« Derrière chaque enseignant.e se trouvent des élèves qui eux aussi ont vécu le traumatisme du cyclone, qui eux aussi ont vu leur maison s’envoler, leur vie voler en éclats » témoigne Magali. Professeure des écoles de maternelle à Kangani, à Mayotte depuis la rentrée 2023, à la veille de la rentrée des 117 000 élèves mahorais, elle apporte son témoignage sur les conditions de cette reprise, tant matérielles que psychologiques. La rentrée dans l’archipel a été reportée à cause du cyclone Chido qui a dévasté l’île, « nous sursautons encore quand il y a un bruit soudain » nous dit-elle.
Bonjour Magali. Nous revenons vers toi un mois et demi après le cyclone Chido et quelques semaines après notre premier entretien. On se demande si la question de la rentrée des classes est dans vos esprits ?
Tou.tes les enseignant.es, du premier et second degré parlent de la rentrée. Il y a ceux et celles qui arrivent de la France hexagonale après leurs vacances de fin d’année, perturbé.es et compatissant.es mais qui n’ ont pas vécu ces scènes apocalyptiques. Il y a ceux et celles qui étaient là, qui ont tout vu, tout vécu, tout perdu ou en partie : leur logement, leur matériel et leur « sérénité ». Il y a ceux et celles qui ont vécu Chido, qui ont été rapatrié.es et qui tentent de se reconstruire et dont on ne sait pas s’iels vont revenir ou pas. Et il y a enfin ceux et celles qui ont été un peu épargné.es mais qui entendent encore les mugissements de Chido. On n’oubliera jamais ce son. Enfants, adultes, chiens…, nous sursautons encore quand il y a un bruit soudain.
Et puis, derrière chaque enseignant.e se trouvent des élèves qui eux aussi ont vécu le traumatisme du cyclone, qui eux aussi ont vu leur maison s’envoler, leur vie voler en éclats. Les plus grands me disent « Madame, on n’a pas envie de rentrer. C’est mieux, on reste à la maison, on aide. » Les plus petits se contentent d’agiter la main en me voyant : « Bonjour maîtresse ! » mais ce sont leurs parents qui s’inquiètent de savoir quand aura lieu la rentrée. C’est que derrière le mot « rentrée » qui est sur toutes les lèvres, il y a de l’humain et pas que du matériel. Mais si on ne doit parler que du matériel, alors il faut rappeler que sur 221 écoles administratives, le recteur Jacques Mikulovic en dénombre 39 dans l’incapacité totale de fonctionner. Et sur l’ensemble des 33 collèges et lycées, 5 établissements sont significativement impactés. Entendez quasi détruits !
Alors du coup, comment s’est passée cette semaine ?
Dans mon secteur depuis lundi 20, nous avons tous et toutes repris le chemin de nos écoles et de nos établissements scolaires respectifs.
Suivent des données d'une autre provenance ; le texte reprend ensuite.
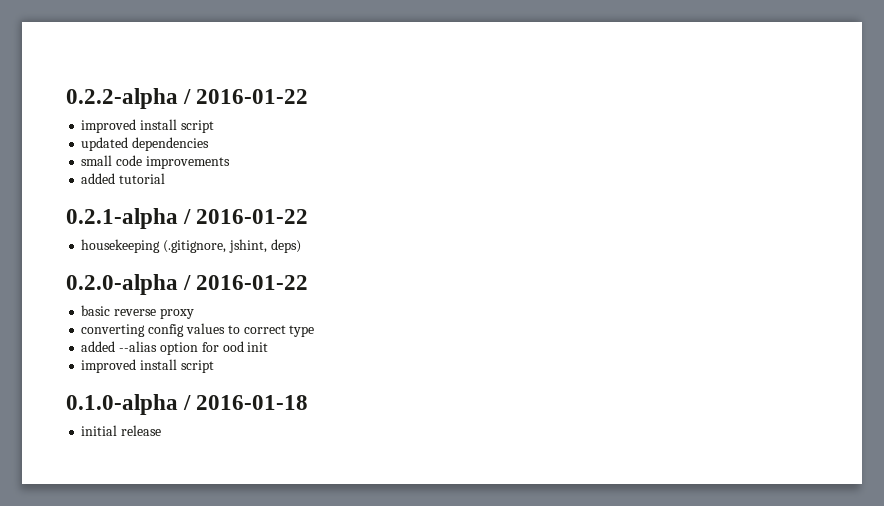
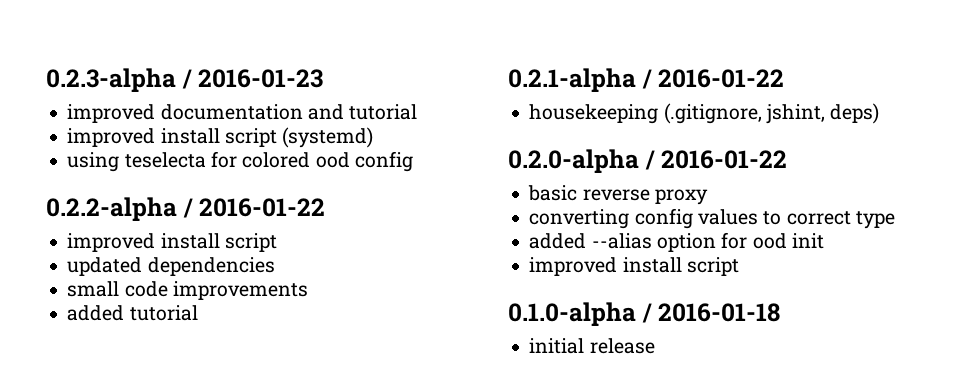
(66, 98) none -> [46,68,324,92] [67,104,418,123] [67,127,374,148] [67,151,413,172] 0.2.3-alpha / 2016-01-23 // improved documentation and tutorial // improved install script (systemd) // using teselecta for colored ood config //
Nous avons eu le plaisir de retrouver les collègues, de nous raconter comment nous avons vécu « le Chido ». S’il y a des rires, il y a aussi des larmes dans les yeux. Je le redis : on n’oubliera jamais ! Ensuite, nous avons eu des nouvelles d’autres écoles qui s’en sont moins bien sorties que nous : armoires fracturées et matériel pédagogique dérobé ou détérioré, classes balayées par le cyclone et vides à présent, mobilier (tables, chaises) volé, pan de toit en tôle pris par les gens qui reconstruisaient leur habitat. Ça reste terrible.
Donc la rentrée est pour bientôt ?
L’administration répète que la rentrée sera le 27 janvier avec des écoles qui devront pratiquer des rotations de classe dans la journée. On réfléchit désormais en termes de salles disponibles matériellement. Ainsi, une salle accueillera 4 classes (le groupe d’enfants) différentes. Ce qui fait une première rotation de 7h à 9h30, une seconde de 9h30 à midi, une troisième de 12h30 à 15h et une dernière de 15h à 17h30. Du coup le recteur pourra dire que toutes les classes ont repris le chemin de l’école mais cela ne dira rien sur les modalités de cette reprise. Beaucoup d’enseignant.es sont fragilisé.es et on ne parle même pas des enfants que nous allons accueillir ! Une cellule a été ouverte pour guider l’accompagnement des élèves. Mais c’est dans le second degré. Dans le premier nous n’avons pas encore de nouvelles, à quelques jours de la prétendue rentrée. Je sens que la période va être sympa ! Je vous tiendrai au courant.